Example Model Usage#
# Example using a test-verified model
example_model = "nvidia/parakeet-tdt-0.6b-v2"
# For production use, select appropriate models from:
# https://docs.nvidia.com/nemo-framework/user-guide/latest/nemotoolkit/asr/all_chkpt.html
Basic Usage#
Simple ASR Inference#
from nemo_curator.stages.audio.inference.asr_nemo import InferenceAsrNemoStage
from nemo_curator.stages.resources import Resources
# Create ASR inference stage with a model from NeMo Framework
asr_stage = InferenceAsrNemoStage(
model_name="your_chosen_model_name", # Select from NeMo Framework docs
filepath_key="audio_filepath",
pred_text_key="pred_text"
)
# Configure for GPU processing
asr_stage = asr_stage.with_(
resources=Resources(gpus=1.0),
batch_size=16
)
Custom Configuration#
# Example with custom field names
custom_asr = InferenceAsrNemoStage(
model_name="your_chosen_model_name",
filepath_key="custom_audio_path",
pred_text_key="transcription"
).with_(
batch_size=32,
resources=Resources(cpus=4.0, gpus=1.0)
)
Model Caching#
Models are automatically downloaded and cached when first loaded:
# Models are cached automatically on first use
asr_stage = InferenceAsrNemoStage(model_name="your_chosen_model_name")

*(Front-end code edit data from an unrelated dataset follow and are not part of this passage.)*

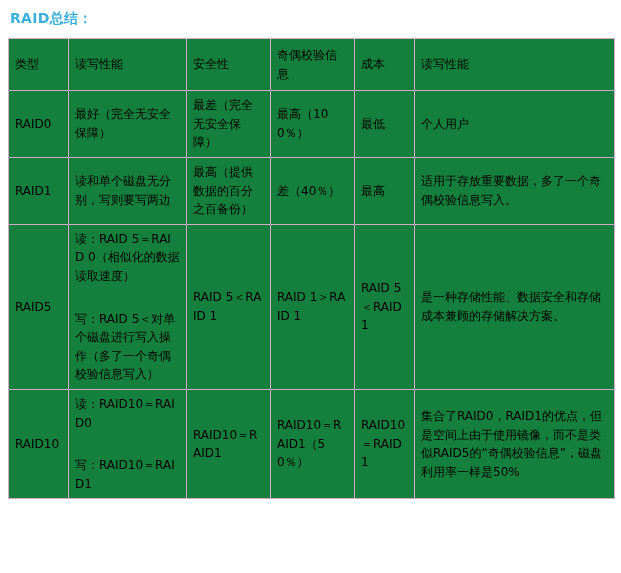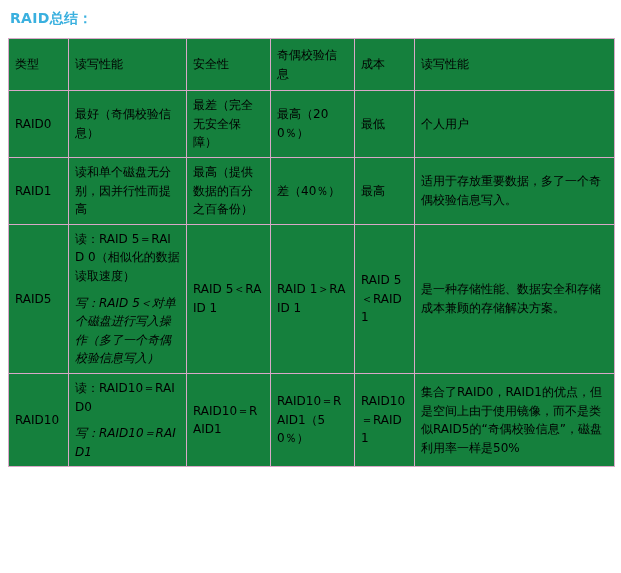--- a/index.html
+++ b/index.html
@@ -95,7 +95,7 @@
       <tr>
         <td>RAID0</td>
         <td>
-          <p class="cell-p">最好（奇偶校验信息）</p>
+          <p class="cell-p">最好（完全无安全保障）</p>
         </td>
         <td>
           <p class="cell-p">最差（完全无安全保障）</p>

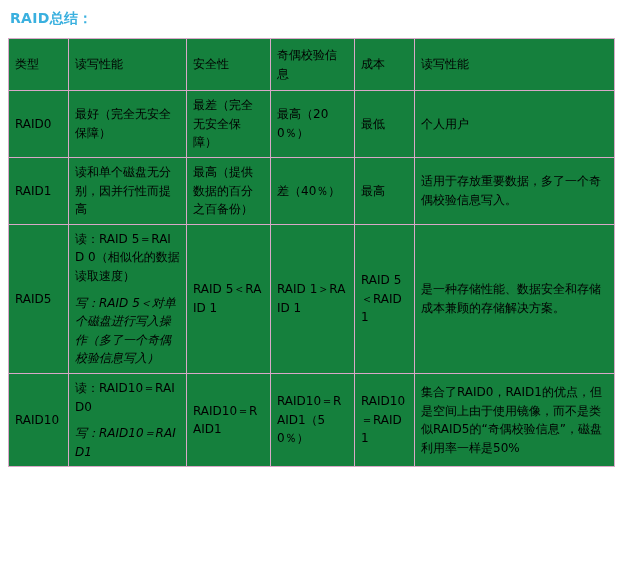--- a/index.html
+++ b/index.html
@@ -101,7 +101,7 @@
           <p class="cell-p">最差（完全无安全保障）</p>
         </td>
         <td>
-          <p class="cell-p">最高（200％）</p>
+          <p class="cell-p">最高（100％）</p>
         </td>
         <td>
           <p class="cell-p">最低</p>

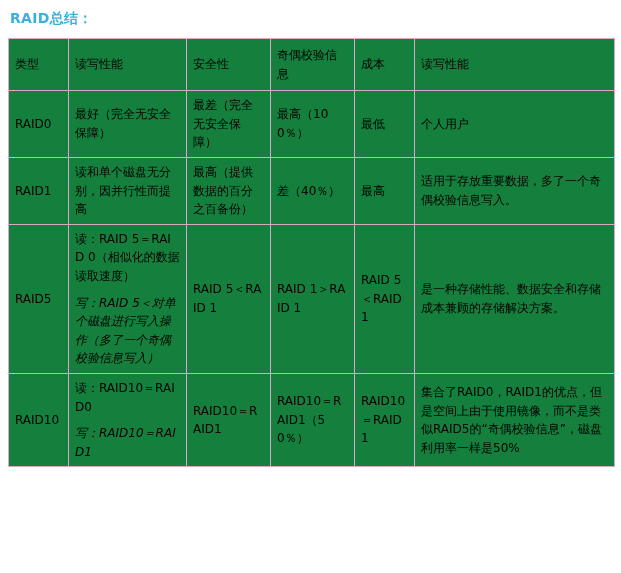--- a/index.html
+++ b/index.html
@@ -113,7 +113,7 @@
       <tr>
         <td>RAID1</td>
         <td>
-          <p class="cell-p">读和单个磁盘无分别，因并行性而提高</p>
+          <p class="cell-p">读和单个磁盘无分别，写则要写两边</p>
         </td>
         <td>
           <p class="cell-p">最高（提供数据的百分之百备份）</p>

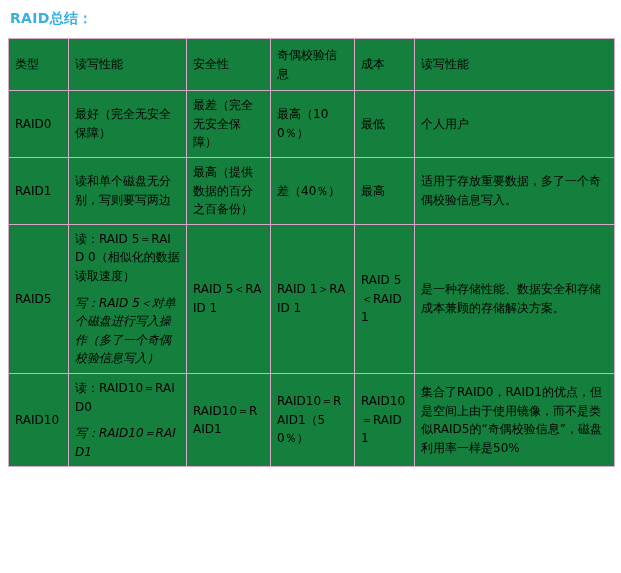--- a/index.html
+++ b/index.html
@@ -61,8 +61,7 @@
     margin: 0;
   }
   .cell-p + .cell-p {
-    margin-top: 8px;
-    font-style: italic;
+    margin-top: 24px;
   }
 </style>
 </head>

# The setup() method handles model downloading and caching
asr_stage.setup()
Resource Configuration#
Configure GPU and CPU resources based on your hardware:
from nemo_curator.stages.resources import Resources
# Single GPU configuration
asr_stage = InferenceAsrNemoStage(
model_name="your_chosen_model_name"
).with_(
resources=Resources(
cpus=4.0,
gpu_memory_gb=8.0 # Adjust based on your model's requirements
),
batch_size=16
)
# Multi-GPU configuration
multi_gpu_stage = InferenceAsrNemoStage(
model_name="your_chosen_model_name"
).with_(
resources=Resources(
cpus=8.0,
gpus=2.0 # Use 2 GPUs
),
batch_size=32
)
Note
Resource requirements vary by model. Test with your specific model to determine optimal settings.